#### Data extract
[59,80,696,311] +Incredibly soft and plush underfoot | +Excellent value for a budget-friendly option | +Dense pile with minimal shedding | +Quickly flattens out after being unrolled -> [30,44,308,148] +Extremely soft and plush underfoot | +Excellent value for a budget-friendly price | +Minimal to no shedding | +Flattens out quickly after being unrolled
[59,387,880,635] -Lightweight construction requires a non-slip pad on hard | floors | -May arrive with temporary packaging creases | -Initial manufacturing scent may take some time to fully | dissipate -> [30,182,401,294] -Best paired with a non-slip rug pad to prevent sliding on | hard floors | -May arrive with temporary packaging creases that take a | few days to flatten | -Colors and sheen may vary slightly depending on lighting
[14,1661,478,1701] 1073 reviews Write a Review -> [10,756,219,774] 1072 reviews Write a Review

--

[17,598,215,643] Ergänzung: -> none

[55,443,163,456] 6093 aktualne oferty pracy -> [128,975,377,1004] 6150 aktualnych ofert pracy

#### Directions for this task
For the string "with", return every line of the data where it appears.

#### Task result
[59,80,696,311] +Incredibly soft and plush underfoot | +Excellent value for a budget-friendly option | +Dense pile with minimal shedding | +Quickly flattens out after being unrolled -> [30,44,308,148] +Extremely soft and plush underfoot | +Excellent value for a budget-friendly price | +Minimal to no shedding | +Flattens out quickly after being unrolled
[59,387,880,635] -Lightweight construction requires a non-slip pad on hard | floors | -May arrive with temporary packaging creases | -Initial manufacturing scent may take some time to fully | dissipate -> [30,182,401,294] -Best paired with a non-slip rug pad to prevent sliding on | hard floors | -May arrive with temporary packaging creases that take a | few days to flatten | -Colors and sheen may vary slightly depending on lighting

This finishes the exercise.